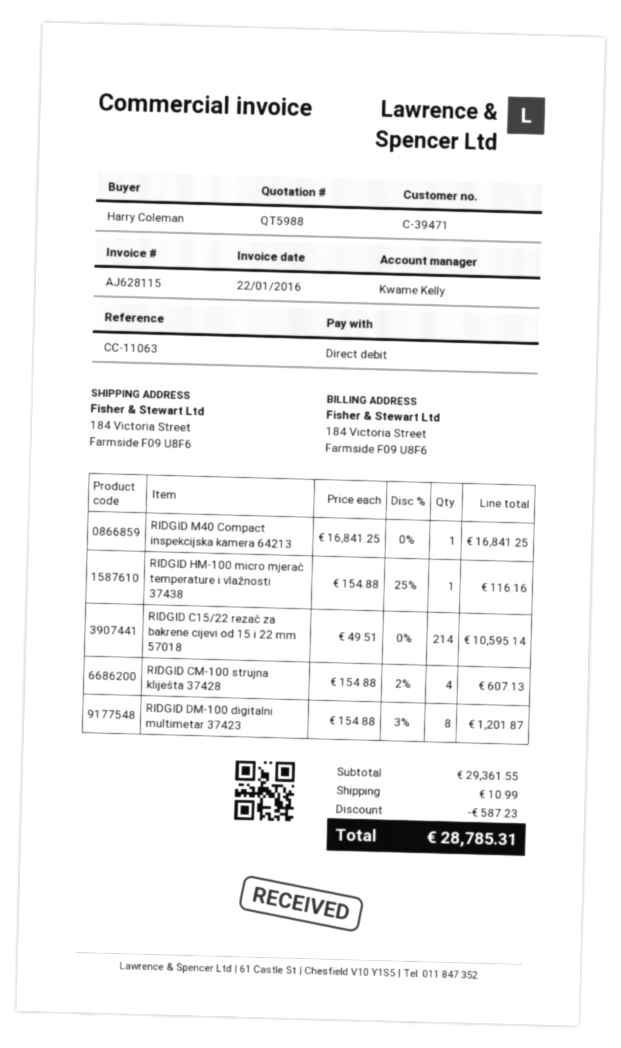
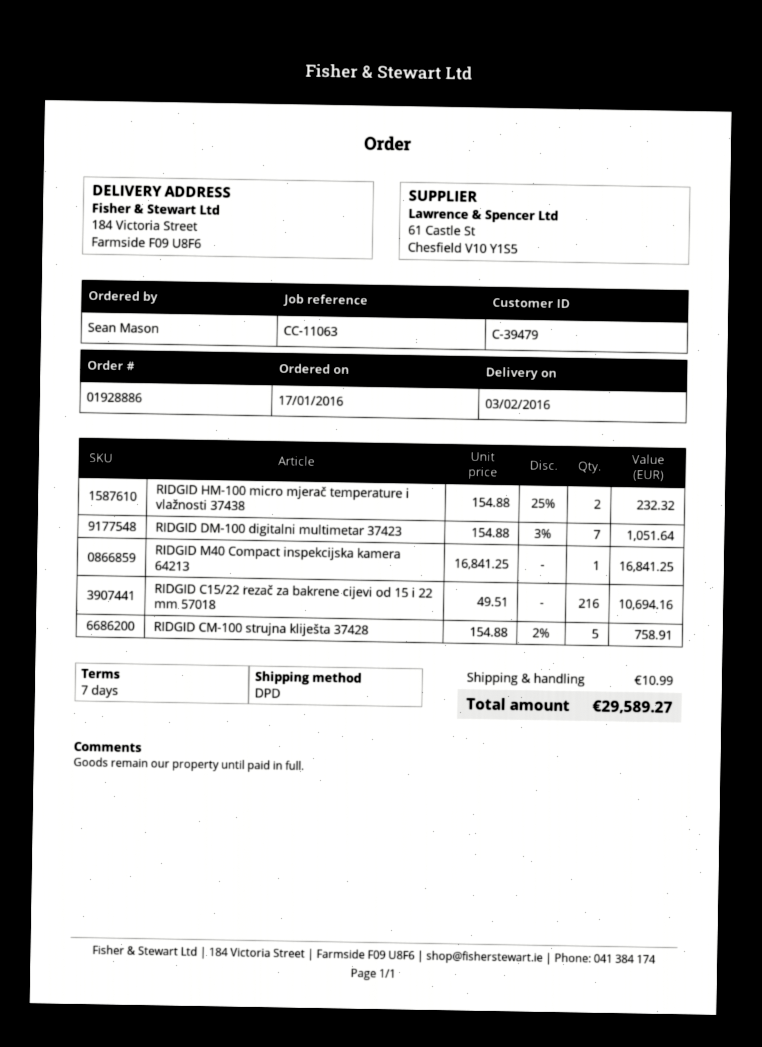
customer number: C-39471 -> C-39479
ordered by: Harry Coleman -> Sean Mason
RIDGID HM-100 micro mjerač temperature i vlažnosti 37438: 1 x 154.88 - 25% = 116.16 -> 2 x 154.88 - 25% = 232.32
RIDGID C15/22 rezač za bakrene cijevi od 15 i 22 mm 57018: 214 x 49.51 = 10595.14 -> 216 x 49.51 = 10694.16
RIDGID CM-100 strujna kliješta 37428: 4 x 154.88 - 2% = 607.13 -> 5 x 154.88 - 2% = 758.91
RIDGID DM-100 digitalni multimetar 37423: 8 x 154.88 - 3% = 1201.87 -> 7 x 154.88 - 3% = 1051.64
discount: 587.23 -> none
total: 28785.31 -> 29589.27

» **Activity**:
Output all of the data word for word, excluding any pictures.

» **Response area**:
customer number: C-39471 -> C-39479
ordered by: Harry Coleman -> Sean Mason
RIDGID HM-100 micro mjerač temperature i vlažnosti 37438: 1 x 154.88 - 25% = 116.16 -> 2 x 154.88 - 25% = 232.32
RIDGID C15/22 rezač za bakrene cijevi od 15 i 22 mm 57018: 214 x 49.51 = 10595.14 -> 216 x 49.51 = 10694.16
RIDGID CM-100 strujna kliješta 37428: 4 x 154.88 - 2% = 607.13 -> 5 x 154.88 - 2% = 758.91
RIDGID DM-100 digitalni multimetar 37423: 8 x 154.88 - 3% = 1201.87 -> 7 x 154.88 - 3% = 1051.64
discount: 587.23 -> none
total: 28785.31 -> 29589.27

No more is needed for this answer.